Wow, you really CAN find anything on the internet, including a grainy picture of the Ethiopian beer I drank last night. It was great. I found this because I was composing a post about the Queen of Sheba. If Queen of Sheba wrote an autobiography it would be called "Why I Am The Best". I constantly change what the name of my autobiography would be but lately I am leaning towards "I feel bad...." because about half of my sentences start with a reason I feel bad. Not physically, here's an example. I feel bad I said/wrote that dumb thing. I feel bad I didn't call this person. Sooo...Queen of Sheba is now officially open and has picked up the pace a little bit, but I would still leave over an hour for your meal. That's OK because you can spend the time checking out the excellent decorations and listening to the groovin music. Last night they brought us a plate of honey cornbread to apologize for being slow and that is now the only kind of apology I will take, so be warned, if you fuck me over you had better start bakin'. They also have honey wine, which is crazy stuff. It's strong and tastes more like a liquor, so I would save it for after the meal. It doesn't really pair with the food. I chickened out on the raw meat again but soon I'll try it! The Doro Wat (chicken stew with hardboiled egg) is the bomb, as are the lentils and collard greens. Last night the lamb and beef was just so so. This rad website tells you about a typical Ethiopian meal in a charming way.
How a Dinner is Served in Ethiopia
A meal in Ethiopia is an experience. When you have dinner in an Ethiopian home or restaurant, you eat the tablecloth!
One or two of the guests are seated on a low comfortable divan and a mesab, a handmade wicker hourglass-shaped table with a designed domed cover is set before them. The other guests are then seated round the table on stools about eight inches high covered with monkey fur.
A tall, stunning woman with characteristically high cheekbones and soft skin, dressed in a shama, carries a long-spouted copper ewer or pitcher in her right hand, a copper basin (which looks like a spittoon) in her left hand, and a towel over her left arm. She pours warm water over the fingers of your right hand, holding the basin to catch the excess, and you wipe your hands on the towel that hangs over her arm.
The mesab is taken out of the room and returned shortly with the domed cover. She removes the dome and the table is covered with what looks like a gray cloth overlapping the edge of a huge tray. But it is not a "tablecloth" at all. It is the Injera, the sourdough pancake-like bread of Ethiopia. Food is brought to the table in enamel bowls and portioned out on the "tablecloth!" When the entire Injera is covered with an assortment of stews, etc., you tear off a piece about two or three inches square and use this to "roll" the food in-the same way you would roll a huge cigarette. Then just swoop it up and pop it into your mouth. Your host might "pop" the first little "roll" in your mouth for you. It takes a bit of doing to accomplish this feat but once you master it, you cannot help enjoy It.
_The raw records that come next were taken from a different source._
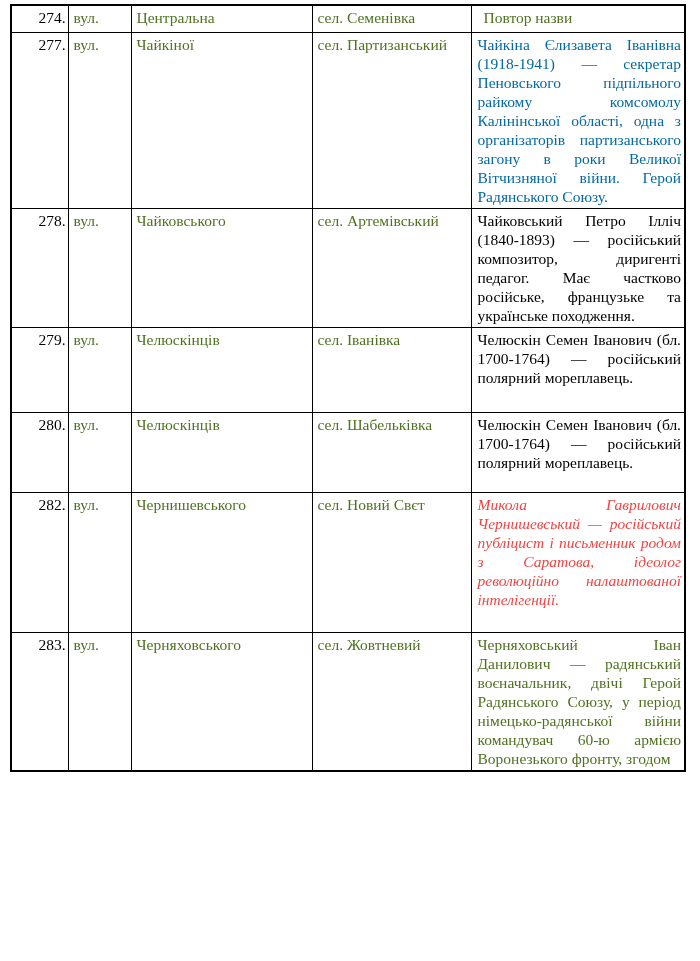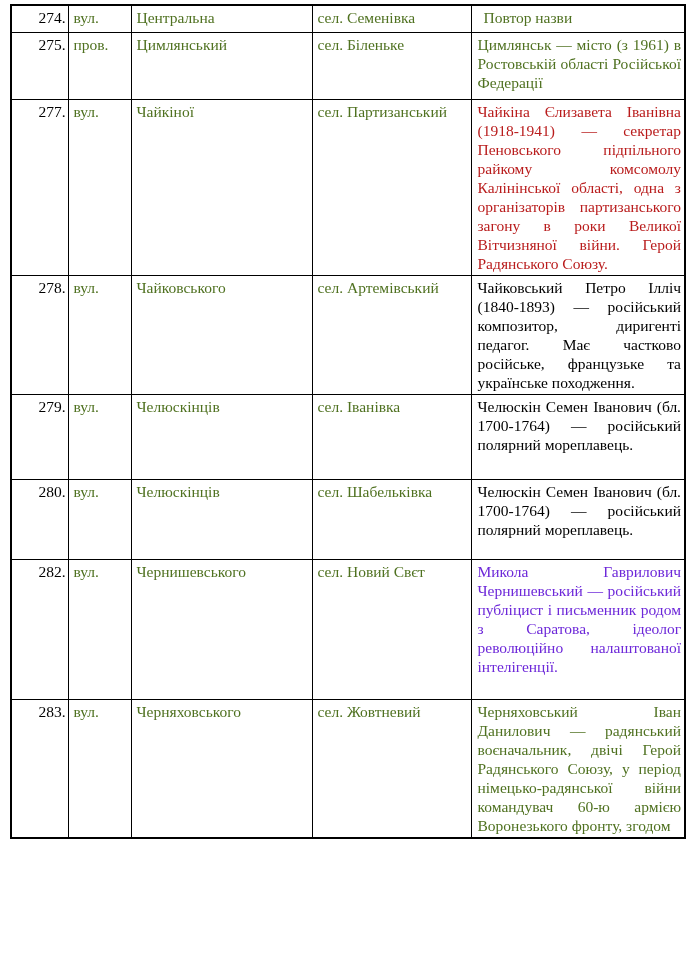--- a/index.html
+++ b/index.html
@@ -73,33 +73,26 @@
         <col class="w-desc">
     </colgroup>
     <tbody>
       <tr class="r0">
         <td class="c-num">274.</td>
         <td class="c-type">вул.</td>
         <td class="c-name">Центральна</td>
         <td class="c-settl">сел. Семенівка</td>
         <td class="c-desc" style="color: rgb(79, 113, 32); padding-left: 12px;">Повтор назви</td>
       </tr>
-      <tr class="r1">
-        <td class="c-num">275.</td>
-        <td class="c-type">пров.</td>
-        <td class="c-name">Цимлянський</td>
-        <td class="c-settl">сел. Біленьке</td>
-        <td class="c-desc" style="color: rgb(79, 113, 32);">Цимлянськ — місто (з 1961) в Ростовській області Російської Федерації</td>
-      </tr>
       <tr class="r3">
         <td class="c-num">277.</td>
         <td class="c-type">вул.</td>
         <td class="c-name">Чайкіної</td>
         <td class="c-settl">сел. Партизанський</td>
-        <td class="c-desc" style="color: #b91c1c;">Чайкіна Єлизавета Іванівна (1918-1941) — секретар Пеновського підпільного райкому комсомолу Калінінської області, одна з організаторів партизанського загону в роки Великої Вітчизняної війни. Герой Радянського Союзу.</td>
+        <td class="c-desc" style="color: #0369a1;">Чайкіна Єлизавета Іванівна (1918-1941) — секретар Пеновського підпільного райкому комсомолу Калінінської області, одна з організаторів партизанського загону в роки Великої Вітчизняної війни. Герой Радянського Союзу.</td>
       </tr>
       <tr class="r4">
         <td class="c-num">278.</td>
         <td class="c-type">вул.</td>
         <td class="c-name">Чайковського</td>
         <td class="c-settl">сел. Артемівський</td>
         <td class="c-desc" style="color: rgb(0, 0, 0);">Чайковський Петро Ілліч (1840-1893) — російський композитор, диригенті педагог. Має частково російське, французьке та українське походження.</td>
       </tr>
       <tr class="r5">
         <td class="c-num">279.</td>
@@ -113,21 +106,21 @@
         <td class="c-type">вул.</td>
         <td class="c-name">Челюскінців</td>
         <td class="c-settl">сел. Шабельківка</td>
         <td class="c-desc" style="color: rgb(0, 0, 0);">Челюскін Семен Іванович (бл. 1700-1764) — російський полярний мореплавець.</td>
       </tr>
       <tr class="r8">
         <td class="c-num">282.</td>
         <td class="c-type">вул.</td>
         <td class="c-name">Чернишевського</td>
         <td class="c-settl">сел. Новий Свєт</td>
-        <td class="c-desc" style="color: #6d28d9;">Микола Гаврилович Чернишевський — російський публіцист і письменник родом з Саратова, ідеолог революційно налаштованої інтелігенції.</td>
+        <td class="c-desc" style="color: #ef4444; font-style: italic;">Микола Гаврилович Чернишевський — російський публіцист і письменник родом з Саратова, ідеолог революційно налаштованої інтелігенції.</td>
       </tr>
       <tr class="r9">
         <td class="c-num">283.</td>
         <td class="c-type">вул.</td>
         <td class="c-name">Черняховського</td>
         <td class="c-settl">сел. Жовтневий</td>
         <td class="c-desc" style="color: rgb(79, 113, 32);">Черняховський Іван Данилович — радянський воєначальник, двічі Герой Радянського Союзу, у період німецько-радянської війни командувач 60-ю армією Воронезького фронту, згодом</td>
       </tr>
     </tbody>
   </table>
Our server returns with individual long-necked bottles from which you drink Tej, an amber-colored honey wine. It is put on a little table close by. Or she may bring a weakly carbonated water or Tella, the homemade beer.
You learn that you are eating Chicken Wat and Lamb Wat-two peppery stews- Iab-cottage cheese and yogurt with special herbs giving it an acidic lemon flavor; and Kitfo-ground raw beef, which we are told is considered the dessert of the meal.
No other dessert is served. Coffee comes in on a tray in tiny Japanese cups served black with sugar.
Dinner is concluded with hand-washing again and incense is burned.